Final answer:
To find the probability that a new oil filter is needed, given that the oil needs to be changed, we can use conditional probability by dividing the probability that both the oil and filter need changing by the probability that the oil needs changing.
Step-by-step explanation:
To find the probability that a new oil filter is needed, we can use conditional probability. Given that the oil needs to be changed, we are looking for the probability that the filter also needs to be changed. Using the formula for conditional probability: P(A|B) = P(A and B) / P(B)

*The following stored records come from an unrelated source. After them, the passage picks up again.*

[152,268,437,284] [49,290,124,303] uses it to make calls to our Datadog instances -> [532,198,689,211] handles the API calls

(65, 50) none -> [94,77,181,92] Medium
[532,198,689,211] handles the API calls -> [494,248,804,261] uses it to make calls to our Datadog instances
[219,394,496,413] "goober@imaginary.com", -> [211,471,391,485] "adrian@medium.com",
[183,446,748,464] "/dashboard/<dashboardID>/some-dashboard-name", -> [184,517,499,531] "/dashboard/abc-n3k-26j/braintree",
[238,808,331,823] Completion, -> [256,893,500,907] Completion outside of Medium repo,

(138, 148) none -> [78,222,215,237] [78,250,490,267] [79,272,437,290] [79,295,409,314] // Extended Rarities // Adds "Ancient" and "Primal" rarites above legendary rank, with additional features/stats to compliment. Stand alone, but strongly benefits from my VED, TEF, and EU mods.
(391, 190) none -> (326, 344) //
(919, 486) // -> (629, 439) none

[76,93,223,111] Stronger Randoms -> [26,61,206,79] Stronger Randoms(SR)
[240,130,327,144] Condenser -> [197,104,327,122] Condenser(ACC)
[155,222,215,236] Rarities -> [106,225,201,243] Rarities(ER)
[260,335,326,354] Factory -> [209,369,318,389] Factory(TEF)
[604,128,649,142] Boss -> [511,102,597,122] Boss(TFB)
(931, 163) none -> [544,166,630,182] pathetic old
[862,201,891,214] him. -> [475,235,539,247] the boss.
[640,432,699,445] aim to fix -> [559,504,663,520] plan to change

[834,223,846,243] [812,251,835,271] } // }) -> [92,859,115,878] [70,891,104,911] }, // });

To find the probability that a new oil filter is needed, given that the oil needs to be changed, we can use conditional probability by dividing the probability that both the oil and filter need changing by the probability that the oil needs changing. The result is a probability of 0.56, meaning there is a 56% chance that a new oil filter is needed when the oil needs to be changed.
We are given that the probability that both the oil and filter need changing is 0.14, and the probability that the oil needs changing is 0.25. Therefore, P(oil and filter) = 0.14 and P(oil) = 0.25. Plugging these values into the formula, we get: P(filter|oil) = P(oil and filter) / P(oil) = 0.14 / 0.25 = 0.56.
Therefore, the probability that a new oil filter is needed, given that the oil needs to be changed, is 0.56.